Wakil Menteri Perhubungan (Wamenhub) Suntana mengatakan, saat ini pemerintah belum mengambil keputusan terkait penyesuaian tarif karena masih mencermati dinamika harga minyak dunia yang dipengaruhi kondisi geopolitik.

"Tentu kita masih pantau. Karena konflik itu masih naik turun tetapi pasti kita akan menyesuaikan karena akan berpengaruh pada harga tiket," kata Suntana dikutip beritasatu.com, Jumat (26/6/2026).

Menurutnya, harga bahan bakar menjadi salah satu komponen terbesar dalam struktur biaya operasional maskapai penerbangan. Karena itu, setiap perubahan harga minyak dunia akan berdampak pada tarif penerbangan.

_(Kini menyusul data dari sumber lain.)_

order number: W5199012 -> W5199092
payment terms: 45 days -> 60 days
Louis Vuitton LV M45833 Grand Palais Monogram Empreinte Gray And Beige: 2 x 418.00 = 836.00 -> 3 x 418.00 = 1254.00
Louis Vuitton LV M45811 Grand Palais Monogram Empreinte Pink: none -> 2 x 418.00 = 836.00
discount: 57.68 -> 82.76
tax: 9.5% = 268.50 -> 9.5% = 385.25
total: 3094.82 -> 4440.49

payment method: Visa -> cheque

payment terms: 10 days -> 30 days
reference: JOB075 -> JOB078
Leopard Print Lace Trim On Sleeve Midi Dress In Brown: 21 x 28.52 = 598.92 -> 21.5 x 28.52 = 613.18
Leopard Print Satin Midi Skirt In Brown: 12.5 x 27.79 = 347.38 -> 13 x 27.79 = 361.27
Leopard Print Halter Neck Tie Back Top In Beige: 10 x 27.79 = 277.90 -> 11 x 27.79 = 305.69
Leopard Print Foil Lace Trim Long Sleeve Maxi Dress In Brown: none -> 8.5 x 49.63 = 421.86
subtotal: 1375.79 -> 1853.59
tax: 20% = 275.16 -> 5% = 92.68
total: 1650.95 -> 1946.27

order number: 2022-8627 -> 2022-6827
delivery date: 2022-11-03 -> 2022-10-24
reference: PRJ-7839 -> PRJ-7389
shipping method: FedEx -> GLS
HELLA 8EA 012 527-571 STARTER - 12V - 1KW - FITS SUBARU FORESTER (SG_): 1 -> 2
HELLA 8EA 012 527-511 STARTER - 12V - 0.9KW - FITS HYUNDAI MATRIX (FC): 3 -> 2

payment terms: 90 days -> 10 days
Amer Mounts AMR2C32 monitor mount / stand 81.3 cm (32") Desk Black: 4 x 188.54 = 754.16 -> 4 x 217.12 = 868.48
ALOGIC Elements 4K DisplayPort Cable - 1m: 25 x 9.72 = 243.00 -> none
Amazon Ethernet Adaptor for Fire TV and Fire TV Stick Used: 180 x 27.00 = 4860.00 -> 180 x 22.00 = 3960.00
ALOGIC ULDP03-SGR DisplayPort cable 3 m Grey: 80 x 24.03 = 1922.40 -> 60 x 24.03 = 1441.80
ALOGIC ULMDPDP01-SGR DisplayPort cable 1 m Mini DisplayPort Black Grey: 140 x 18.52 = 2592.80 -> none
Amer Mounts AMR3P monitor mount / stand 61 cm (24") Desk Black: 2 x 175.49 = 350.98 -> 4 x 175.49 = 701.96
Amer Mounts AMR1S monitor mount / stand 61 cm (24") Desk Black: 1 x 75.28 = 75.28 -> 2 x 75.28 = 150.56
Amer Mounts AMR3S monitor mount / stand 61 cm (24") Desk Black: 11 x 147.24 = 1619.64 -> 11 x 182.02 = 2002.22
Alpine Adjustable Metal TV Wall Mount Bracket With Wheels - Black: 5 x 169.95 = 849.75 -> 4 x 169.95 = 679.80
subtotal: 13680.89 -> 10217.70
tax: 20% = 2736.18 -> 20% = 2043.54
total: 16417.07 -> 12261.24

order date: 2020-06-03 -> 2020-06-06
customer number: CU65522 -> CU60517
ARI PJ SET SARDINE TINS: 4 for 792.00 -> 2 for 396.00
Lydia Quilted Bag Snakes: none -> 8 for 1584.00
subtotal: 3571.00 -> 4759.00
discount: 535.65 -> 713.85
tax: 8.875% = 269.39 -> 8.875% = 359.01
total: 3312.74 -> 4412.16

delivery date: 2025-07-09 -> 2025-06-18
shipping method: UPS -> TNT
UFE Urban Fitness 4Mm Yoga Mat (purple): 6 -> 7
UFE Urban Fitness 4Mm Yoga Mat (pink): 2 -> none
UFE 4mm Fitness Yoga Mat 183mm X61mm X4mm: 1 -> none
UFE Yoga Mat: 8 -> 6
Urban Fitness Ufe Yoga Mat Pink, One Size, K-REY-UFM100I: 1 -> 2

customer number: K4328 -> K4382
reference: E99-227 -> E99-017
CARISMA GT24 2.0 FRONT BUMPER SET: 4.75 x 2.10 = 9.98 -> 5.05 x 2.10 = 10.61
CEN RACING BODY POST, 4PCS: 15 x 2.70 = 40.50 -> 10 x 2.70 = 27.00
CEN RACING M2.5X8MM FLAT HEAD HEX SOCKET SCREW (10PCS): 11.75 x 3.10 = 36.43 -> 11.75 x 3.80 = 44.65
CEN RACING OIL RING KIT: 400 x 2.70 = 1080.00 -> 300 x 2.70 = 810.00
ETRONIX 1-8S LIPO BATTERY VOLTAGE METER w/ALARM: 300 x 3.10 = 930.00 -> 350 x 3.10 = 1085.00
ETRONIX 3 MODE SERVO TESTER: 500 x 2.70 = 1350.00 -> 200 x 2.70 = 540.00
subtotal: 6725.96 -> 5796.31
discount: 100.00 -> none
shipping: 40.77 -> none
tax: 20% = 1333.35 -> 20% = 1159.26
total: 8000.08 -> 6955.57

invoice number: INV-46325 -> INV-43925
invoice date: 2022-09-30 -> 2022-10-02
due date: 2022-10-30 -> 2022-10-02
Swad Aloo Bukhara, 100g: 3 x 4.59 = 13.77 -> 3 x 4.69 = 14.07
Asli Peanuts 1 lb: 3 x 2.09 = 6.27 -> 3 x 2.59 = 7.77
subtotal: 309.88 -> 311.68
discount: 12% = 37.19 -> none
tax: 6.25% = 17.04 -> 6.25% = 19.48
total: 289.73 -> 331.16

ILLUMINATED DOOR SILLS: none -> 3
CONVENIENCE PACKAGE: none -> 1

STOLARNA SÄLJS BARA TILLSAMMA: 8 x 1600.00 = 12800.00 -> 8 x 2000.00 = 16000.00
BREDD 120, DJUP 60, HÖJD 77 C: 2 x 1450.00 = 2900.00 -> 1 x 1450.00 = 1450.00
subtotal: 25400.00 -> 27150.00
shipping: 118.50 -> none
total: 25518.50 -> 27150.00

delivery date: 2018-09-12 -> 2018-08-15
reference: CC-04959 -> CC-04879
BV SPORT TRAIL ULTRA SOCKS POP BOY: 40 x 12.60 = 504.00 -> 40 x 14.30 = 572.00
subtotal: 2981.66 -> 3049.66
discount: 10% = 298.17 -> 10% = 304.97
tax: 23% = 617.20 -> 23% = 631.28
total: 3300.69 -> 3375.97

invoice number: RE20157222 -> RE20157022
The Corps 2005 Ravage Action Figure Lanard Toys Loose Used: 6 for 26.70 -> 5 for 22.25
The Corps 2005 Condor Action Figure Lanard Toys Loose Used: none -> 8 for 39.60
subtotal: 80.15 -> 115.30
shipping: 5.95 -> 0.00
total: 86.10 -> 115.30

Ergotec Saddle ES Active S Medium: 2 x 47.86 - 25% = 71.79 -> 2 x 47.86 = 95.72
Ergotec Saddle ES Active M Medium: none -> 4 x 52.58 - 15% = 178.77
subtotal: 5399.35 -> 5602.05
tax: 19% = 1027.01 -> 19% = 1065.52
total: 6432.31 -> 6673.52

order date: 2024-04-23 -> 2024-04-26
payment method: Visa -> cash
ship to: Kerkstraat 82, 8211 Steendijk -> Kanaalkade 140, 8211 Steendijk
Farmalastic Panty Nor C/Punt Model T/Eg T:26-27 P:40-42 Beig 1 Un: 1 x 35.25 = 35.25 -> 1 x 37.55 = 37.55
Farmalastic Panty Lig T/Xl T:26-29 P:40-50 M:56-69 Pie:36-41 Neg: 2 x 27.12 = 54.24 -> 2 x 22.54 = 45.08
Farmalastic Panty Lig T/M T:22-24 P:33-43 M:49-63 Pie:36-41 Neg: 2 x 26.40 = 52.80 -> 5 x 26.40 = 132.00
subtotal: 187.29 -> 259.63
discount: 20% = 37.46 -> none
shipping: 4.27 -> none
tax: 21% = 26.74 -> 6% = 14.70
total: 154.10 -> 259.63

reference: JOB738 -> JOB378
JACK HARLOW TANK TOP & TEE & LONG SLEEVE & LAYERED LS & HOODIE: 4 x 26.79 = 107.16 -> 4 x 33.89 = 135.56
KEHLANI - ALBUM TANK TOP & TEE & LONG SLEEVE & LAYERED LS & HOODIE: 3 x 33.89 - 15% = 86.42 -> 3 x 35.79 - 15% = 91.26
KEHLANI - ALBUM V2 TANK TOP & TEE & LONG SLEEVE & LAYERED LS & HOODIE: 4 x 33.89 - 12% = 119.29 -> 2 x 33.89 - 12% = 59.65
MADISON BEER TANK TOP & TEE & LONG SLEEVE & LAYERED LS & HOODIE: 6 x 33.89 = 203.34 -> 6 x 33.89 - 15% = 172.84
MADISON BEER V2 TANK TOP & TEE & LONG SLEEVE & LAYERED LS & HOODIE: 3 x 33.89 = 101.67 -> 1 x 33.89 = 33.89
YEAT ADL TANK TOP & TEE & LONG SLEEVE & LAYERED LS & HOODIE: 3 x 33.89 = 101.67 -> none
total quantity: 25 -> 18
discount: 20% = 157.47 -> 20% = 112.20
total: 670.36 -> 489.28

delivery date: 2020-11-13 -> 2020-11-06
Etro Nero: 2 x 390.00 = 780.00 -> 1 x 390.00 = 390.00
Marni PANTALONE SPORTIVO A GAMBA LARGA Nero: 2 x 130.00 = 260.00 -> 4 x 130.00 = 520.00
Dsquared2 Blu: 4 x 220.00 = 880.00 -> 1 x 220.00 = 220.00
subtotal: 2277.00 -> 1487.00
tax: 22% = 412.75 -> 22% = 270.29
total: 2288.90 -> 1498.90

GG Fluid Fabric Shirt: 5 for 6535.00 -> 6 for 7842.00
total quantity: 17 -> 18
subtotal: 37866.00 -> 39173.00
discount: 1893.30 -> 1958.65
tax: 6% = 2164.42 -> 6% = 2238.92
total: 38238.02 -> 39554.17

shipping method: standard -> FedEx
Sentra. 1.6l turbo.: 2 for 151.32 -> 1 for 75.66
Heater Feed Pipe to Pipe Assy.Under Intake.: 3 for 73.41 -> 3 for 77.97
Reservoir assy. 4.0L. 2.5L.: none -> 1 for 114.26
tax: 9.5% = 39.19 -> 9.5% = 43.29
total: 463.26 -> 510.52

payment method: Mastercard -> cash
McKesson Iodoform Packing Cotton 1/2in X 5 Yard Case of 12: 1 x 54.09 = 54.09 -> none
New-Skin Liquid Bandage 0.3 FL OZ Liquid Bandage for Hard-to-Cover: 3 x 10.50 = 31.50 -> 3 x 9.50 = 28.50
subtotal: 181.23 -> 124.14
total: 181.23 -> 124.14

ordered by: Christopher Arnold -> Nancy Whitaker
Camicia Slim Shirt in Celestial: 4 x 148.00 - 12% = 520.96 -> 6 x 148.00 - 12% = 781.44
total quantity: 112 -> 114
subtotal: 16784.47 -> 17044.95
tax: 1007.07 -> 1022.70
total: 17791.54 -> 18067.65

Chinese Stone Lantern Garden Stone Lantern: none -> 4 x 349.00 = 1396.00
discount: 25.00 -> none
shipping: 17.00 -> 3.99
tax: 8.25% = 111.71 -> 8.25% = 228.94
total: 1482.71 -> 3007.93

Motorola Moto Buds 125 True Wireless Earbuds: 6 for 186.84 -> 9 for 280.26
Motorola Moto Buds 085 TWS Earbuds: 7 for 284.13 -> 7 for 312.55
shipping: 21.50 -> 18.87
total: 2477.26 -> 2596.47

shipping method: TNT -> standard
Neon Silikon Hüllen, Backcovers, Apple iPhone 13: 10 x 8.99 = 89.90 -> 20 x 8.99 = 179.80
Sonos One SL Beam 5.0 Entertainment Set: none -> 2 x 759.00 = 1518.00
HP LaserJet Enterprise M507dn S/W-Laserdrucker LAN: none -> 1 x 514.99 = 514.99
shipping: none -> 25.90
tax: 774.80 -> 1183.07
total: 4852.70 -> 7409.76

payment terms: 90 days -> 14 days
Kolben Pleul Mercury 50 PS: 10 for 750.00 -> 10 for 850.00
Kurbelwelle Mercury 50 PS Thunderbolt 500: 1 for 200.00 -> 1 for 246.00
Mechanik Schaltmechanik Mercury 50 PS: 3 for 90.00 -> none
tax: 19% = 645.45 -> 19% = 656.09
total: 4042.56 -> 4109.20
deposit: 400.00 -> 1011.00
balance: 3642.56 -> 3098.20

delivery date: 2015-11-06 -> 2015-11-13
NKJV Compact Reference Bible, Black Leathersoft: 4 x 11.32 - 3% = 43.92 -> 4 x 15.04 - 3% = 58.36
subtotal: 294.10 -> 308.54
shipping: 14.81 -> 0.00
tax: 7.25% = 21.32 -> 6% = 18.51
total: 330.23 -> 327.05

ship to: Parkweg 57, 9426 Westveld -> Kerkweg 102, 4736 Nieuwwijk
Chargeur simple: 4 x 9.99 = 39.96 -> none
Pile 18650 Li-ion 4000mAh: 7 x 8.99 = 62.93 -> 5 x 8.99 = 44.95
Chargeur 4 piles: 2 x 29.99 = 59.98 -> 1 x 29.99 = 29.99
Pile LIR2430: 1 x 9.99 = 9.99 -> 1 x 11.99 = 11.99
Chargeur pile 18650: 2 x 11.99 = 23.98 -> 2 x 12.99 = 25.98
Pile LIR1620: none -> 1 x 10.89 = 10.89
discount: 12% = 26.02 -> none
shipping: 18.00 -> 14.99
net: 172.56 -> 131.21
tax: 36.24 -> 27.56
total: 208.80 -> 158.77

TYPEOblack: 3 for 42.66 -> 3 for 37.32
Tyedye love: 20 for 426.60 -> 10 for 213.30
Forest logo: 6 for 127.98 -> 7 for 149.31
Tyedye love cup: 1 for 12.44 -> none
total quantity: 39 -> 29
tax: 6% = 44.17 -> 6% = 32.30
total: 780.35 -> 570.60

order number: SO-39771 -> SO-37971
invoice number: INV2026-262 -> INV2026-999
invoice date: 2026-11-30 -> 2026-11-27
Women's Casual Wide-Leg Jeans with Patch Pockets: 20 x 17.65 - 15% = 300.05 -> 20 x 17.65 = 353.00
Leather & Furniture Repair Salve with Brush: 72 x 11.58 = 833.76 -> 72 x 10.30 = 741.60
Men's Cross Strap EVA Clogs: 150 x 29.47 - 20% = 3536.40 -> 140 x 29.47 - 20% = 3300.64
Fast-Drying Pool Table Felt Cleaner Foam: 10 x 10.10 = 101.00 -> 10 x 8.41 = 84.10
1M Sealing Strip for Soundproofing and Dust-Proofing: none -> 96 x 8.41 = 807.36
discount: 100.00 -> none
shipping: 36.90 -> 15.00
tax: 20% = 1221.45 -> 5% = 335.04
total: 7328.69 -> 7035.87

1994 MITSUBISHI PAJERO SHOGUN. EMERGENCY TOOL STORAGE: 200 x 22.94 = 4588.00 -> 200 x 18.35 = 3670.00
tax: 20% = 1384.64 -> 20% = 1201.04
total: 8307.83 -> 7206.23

"Akan menyesuaikan karena sekitar 40% komponen biaya itu ada di harga tiket," ujarnya.

Pemerintah berharap penurunan harga minyak dapat memberikan ruang bagi maskapai untuk menyesuaikan tarif sehingga masyarakat bisa menikmati harga tiket pesawat yang lebih terjangkau.

Sebelumnya, pada 18 Juni 2026, Amerika Serikat dan Iran menandatangani memorandum secara jarak jauh untuk mengakhiri konflik militer yang berlangsung sejak 28 Februari 2026.

Pada kesepakatan tersebut, Amerika Serikat diberikan tenggat waktu untuk mencabut blokade angkatan laut, sementara Iran berkewajiban memulihkan keamanan pelayaran di Selat Hormuz.

Selain itu, Iran juga berkomitmen tidak mengembangkan maupun memperoleh senjata nuklir. Pembahasan mengenai program nuklir akan dilanjutkan melalui perundingan terpisah yang dijadwalkan berlangsung dalam 60 hari ke depan.

Pemerintah berharap perkembangan positif tersebut dapat menjaga stabilitas harga energi global sehingga berdampak pada biaya transportasi, termasuk tarif penerbangan domestik.